So what does it mean that large numbers of women are held in jail – for them, and for their families? While stays in jail are generally shorter than in stays in prison, jails make it harder to stay in touch with family than prisons do. Phone calls are more expensive, up to $1.50 per minute, and other forms of communication are more restricted – some jails don’t even allow real letters, limiting mail to postcards. This is especially troubling given that 80% of women in jails are mothers, and most of them are primary caretakers of their children. Thus children are particularly susceptible to the domino effect of burdens placed on incarcerated women.
Women in jails are also more likely to suffer from mental health problems and experience serious psychological distress than either women in prisons or men in either correctional setting.

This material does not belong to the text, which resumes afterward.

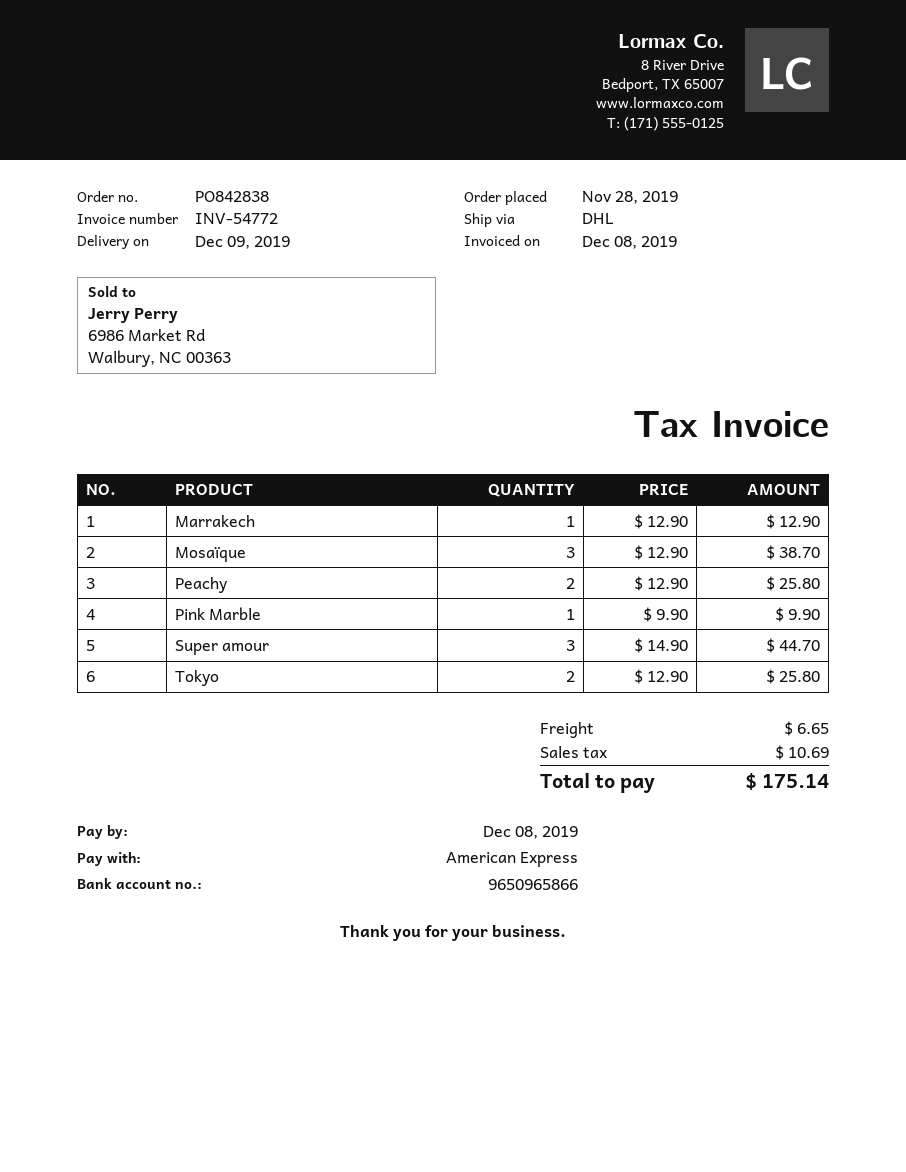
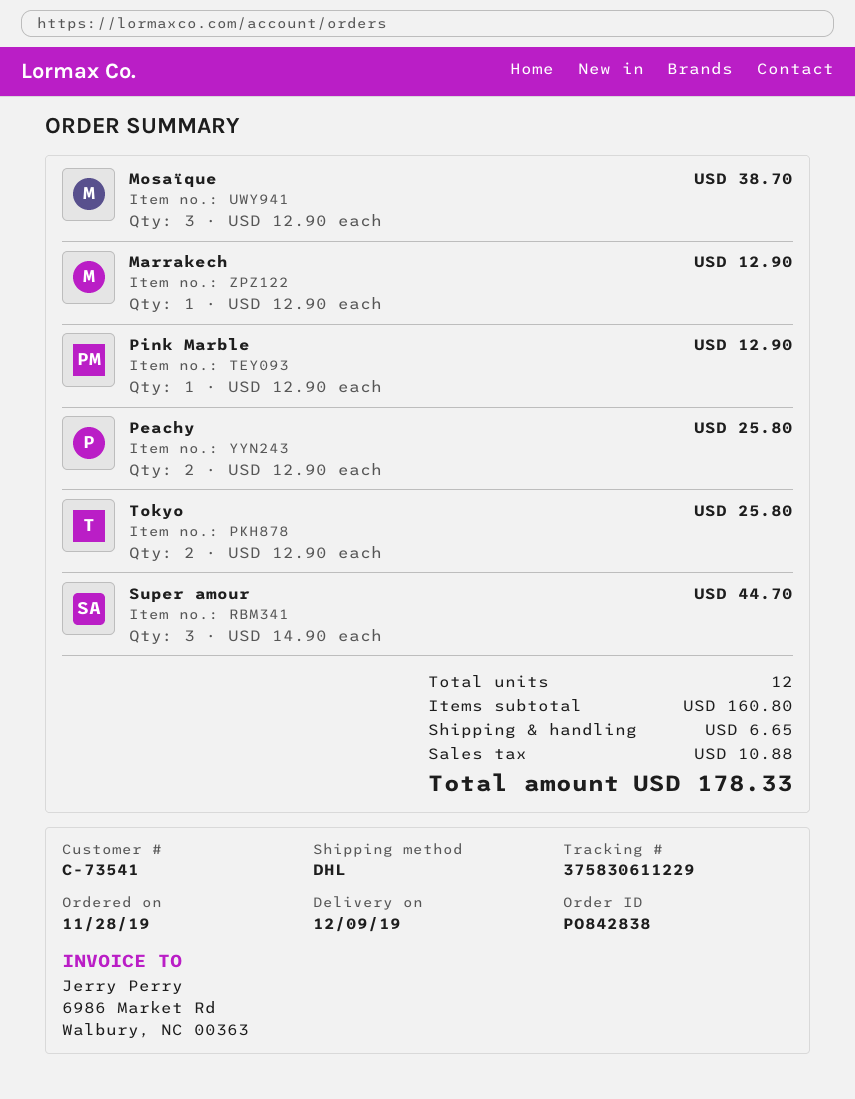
Pink Marble: 1 x 9.90 = 9.90 -> 1 x 12.90 = 12.90
tax: 10.69 -> 10.88
total: 175.14 -> 178.33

Ending mass incarceration requires looking at all offenses
The numbers revealed by this report enable a national conversation about the policies that impact incarcerated women held in various facilities, and also serve as the foundation for discussions to change the policies that lead to incarcerating women in the first place.
All too often, the conversation about criminal justice reform starts and stops with the question of non-violent drug and property offenses. While drug and property offenses make up more than half of the offenses for which women are incarcerated, the chart reveals that all offenses, including violent offenses that account for roughly a quarter of all incarcerated women, must be considered in the effort to reduce the number of incarcerated women in this country. This new data on women underlines the need for reform discussions to focus not just on the easier choices but on choices that can lead to impactful policy changes.
The tentacles of mass incarceration have a long reach
Even the “Whole Pie” of incarceration above represents just one small portion (16%) of the women under correctional supervision. Again, this is in stark contrast to the general incarcerated population (mostly men), where a full third of those under correctional control are in prisons and jails.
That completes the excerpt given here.